◆ Problem statement:
Look below for the line with "html: none ->"; begin the copy there and stop after the line with "font-size: 40px ->", keeping the text exact and the pictures out.

◆ Data shown:
####################

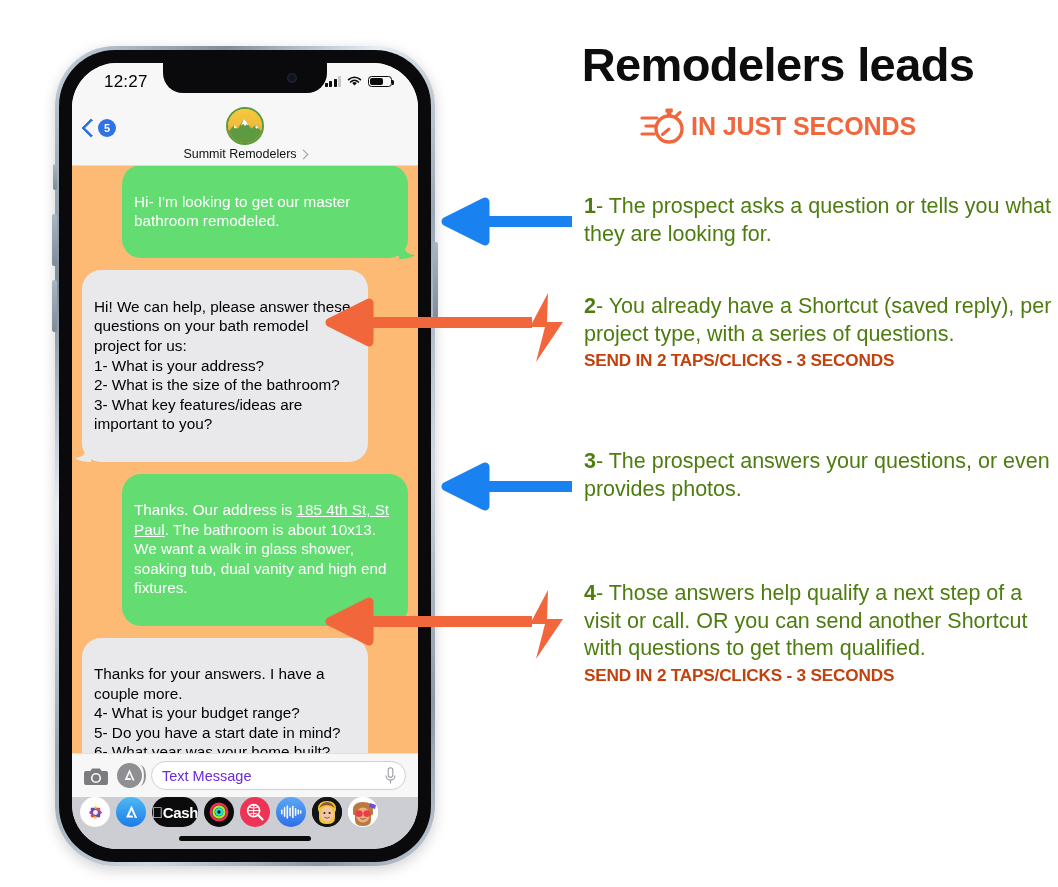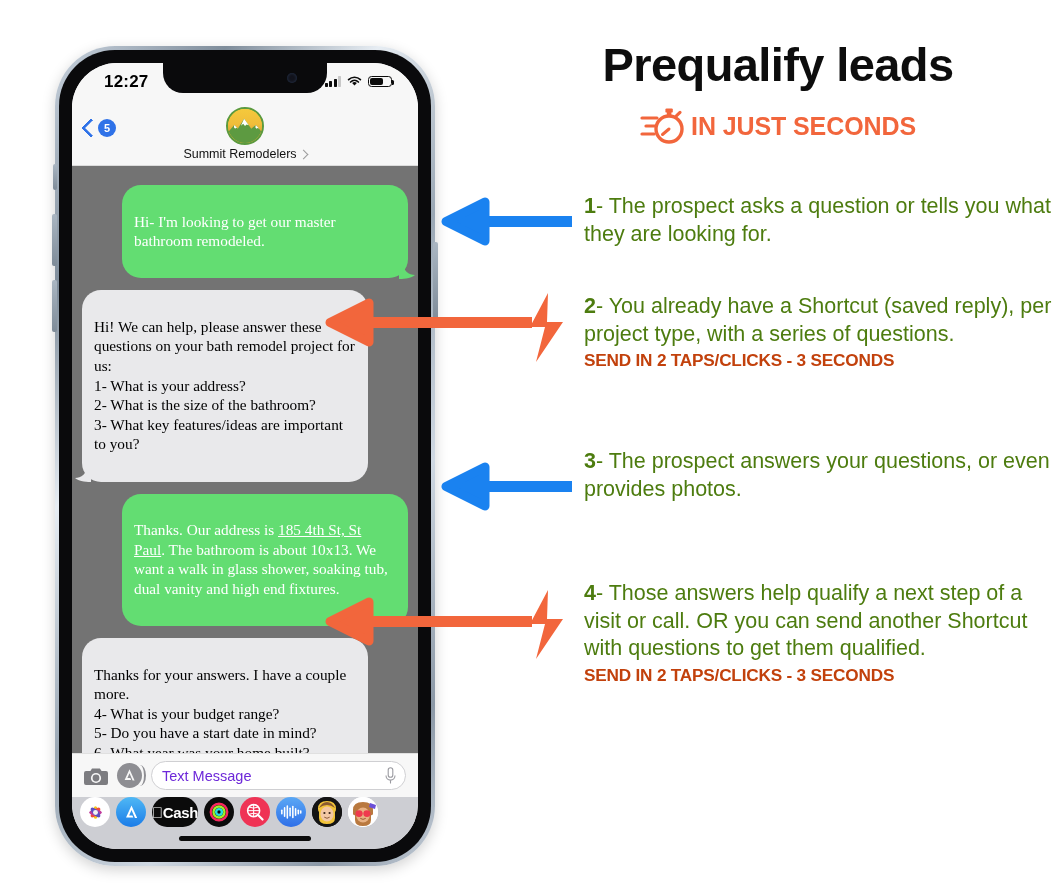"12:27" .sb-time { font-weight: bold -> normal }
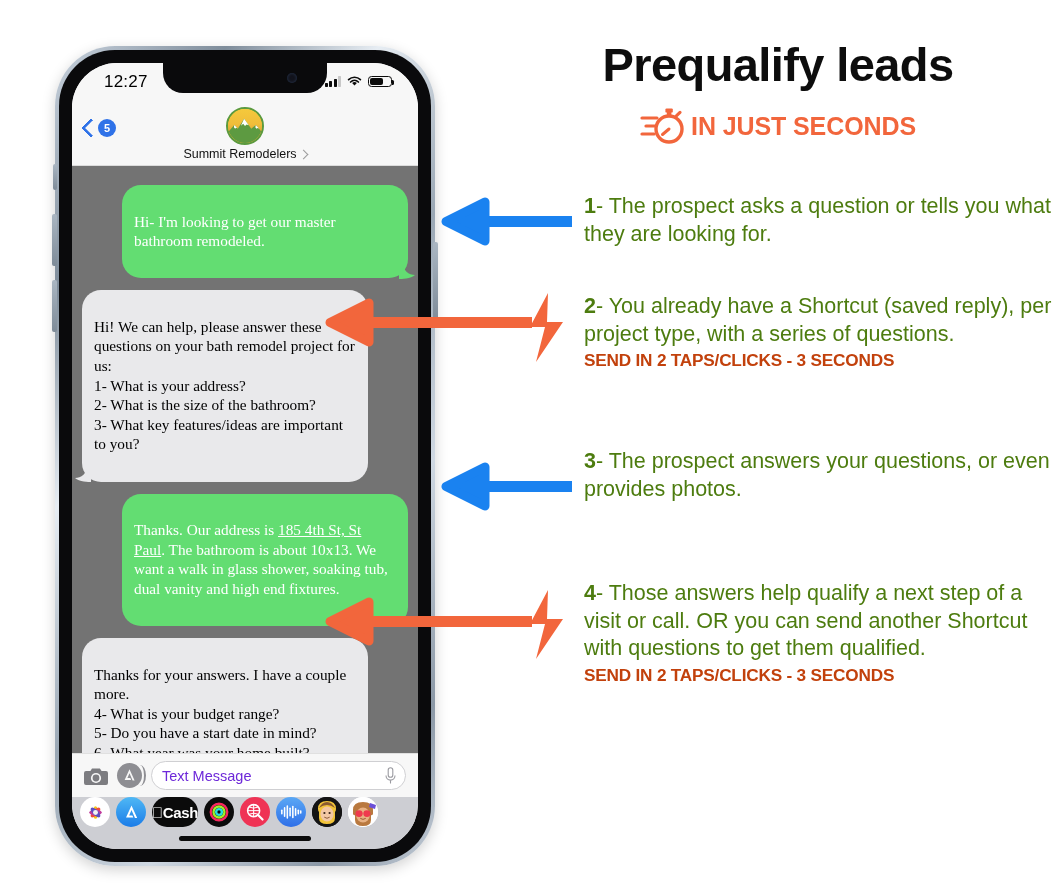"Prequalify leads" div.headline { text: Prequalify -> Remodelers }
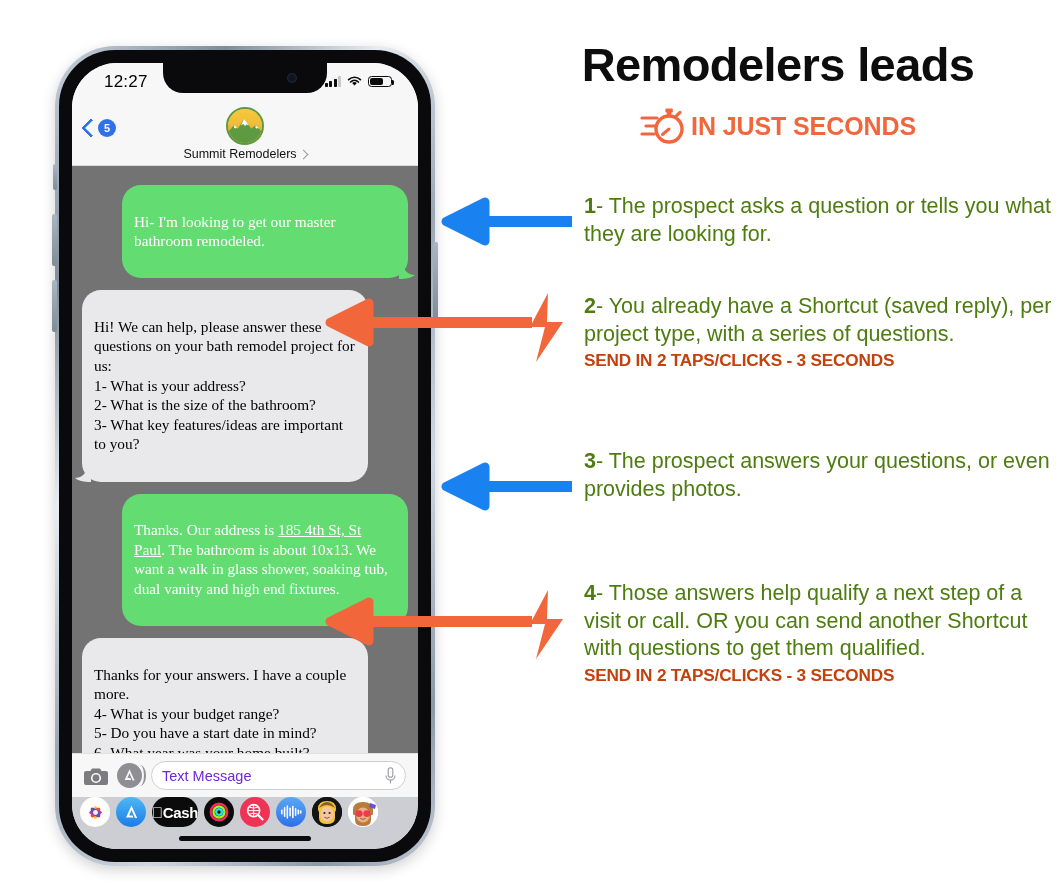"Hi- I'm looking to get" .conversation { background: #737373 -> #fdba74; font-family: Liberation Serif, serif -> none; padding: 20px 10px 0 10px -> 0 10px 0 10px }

####################

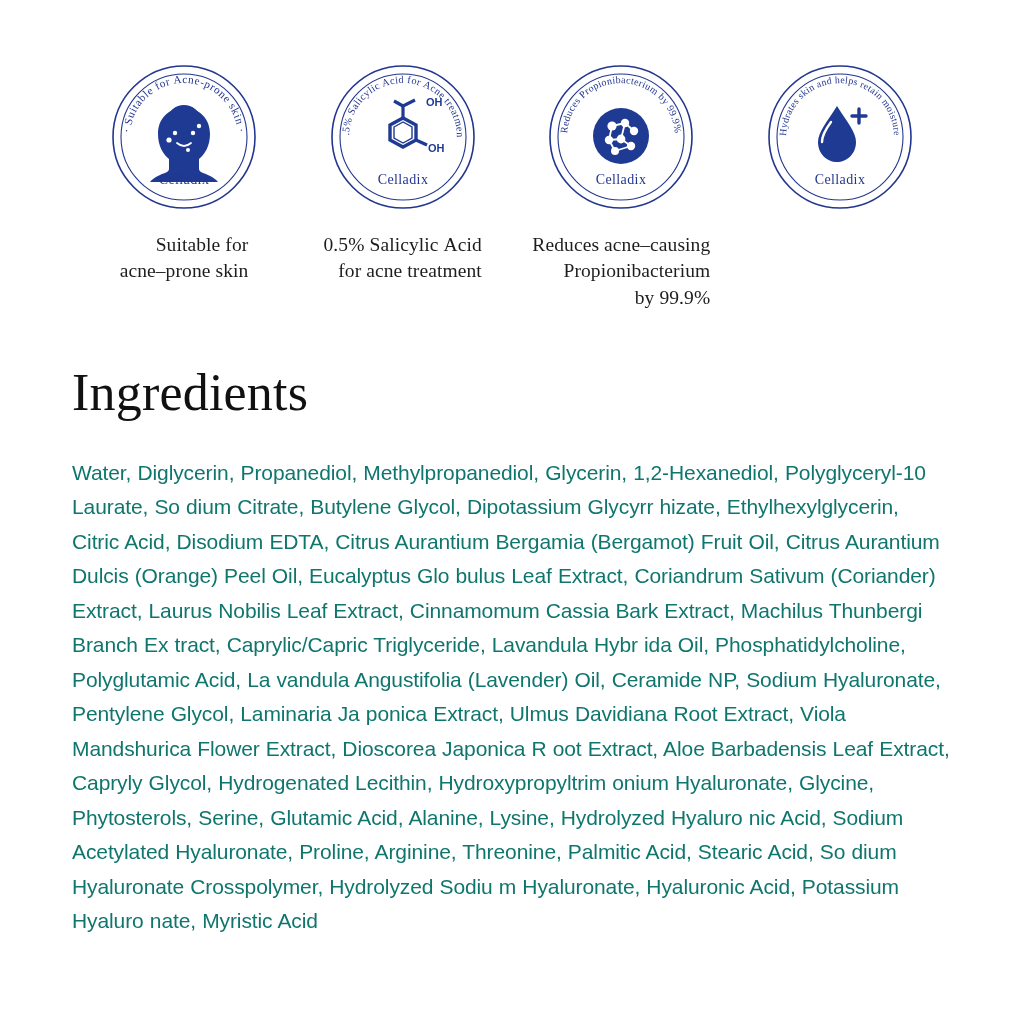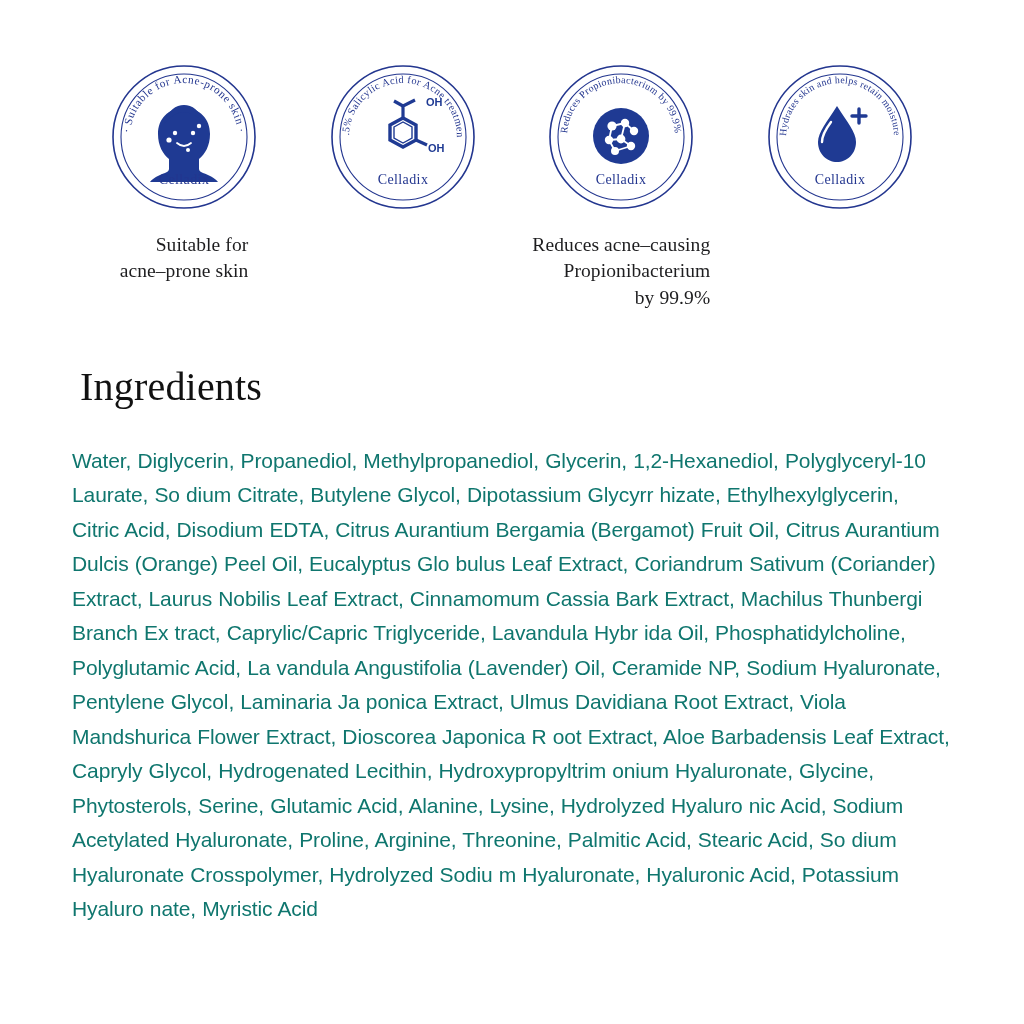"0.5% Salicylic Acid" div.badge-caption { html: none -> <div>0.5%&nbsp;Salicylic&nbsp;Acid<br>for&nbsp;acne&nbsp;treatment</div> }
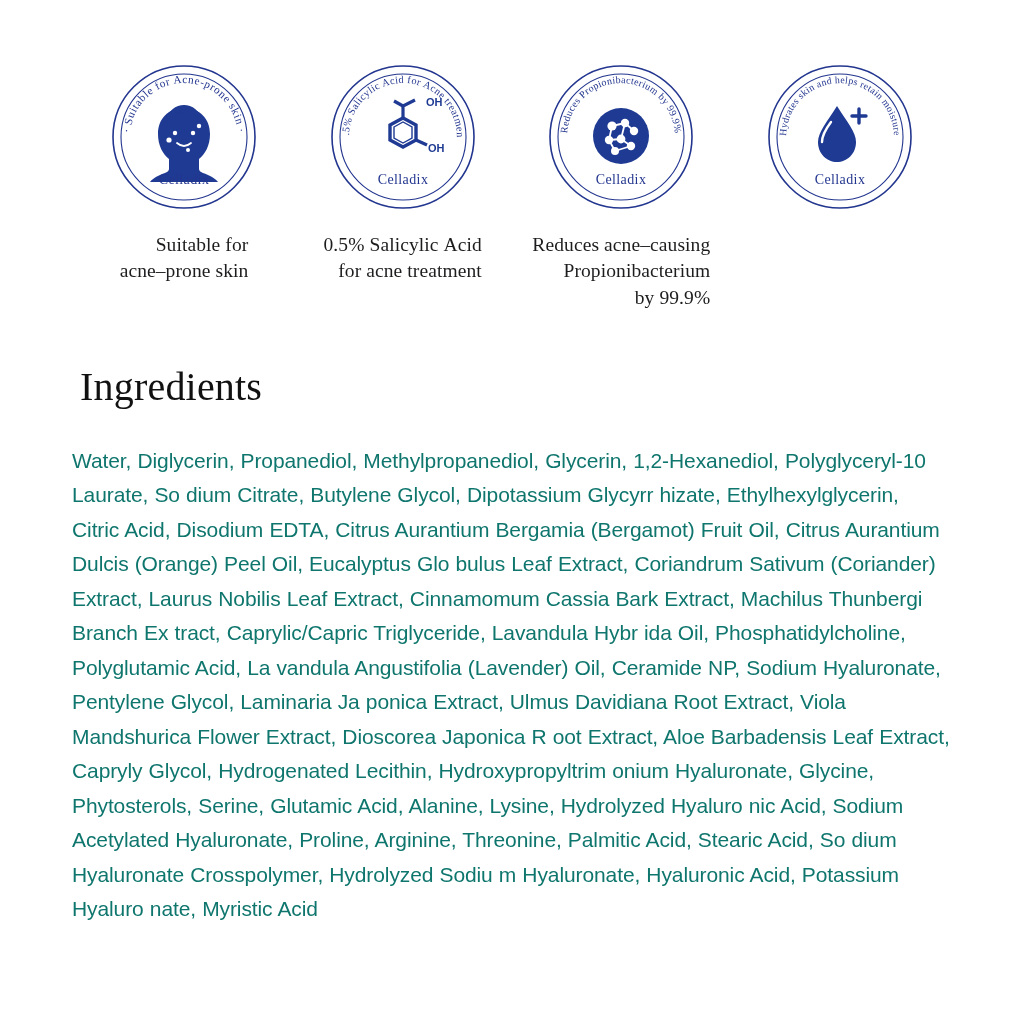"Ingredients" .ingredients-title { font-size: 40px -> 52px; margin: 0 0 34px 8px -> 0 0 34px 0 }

####################

◆ Expected answer:
"0.5% Salicylic Acid" div.badge-caption { html: none -> <div>0.5%&nbsp;Salicylic&nbsp;Acid<br>for&nbsp;acne&nbsp;treatment</div> }
"Ingredients" .ingredients-title { font-size: 40px -> 52px; margin: 0 0 34px 8px -> 0 0 34px 0 }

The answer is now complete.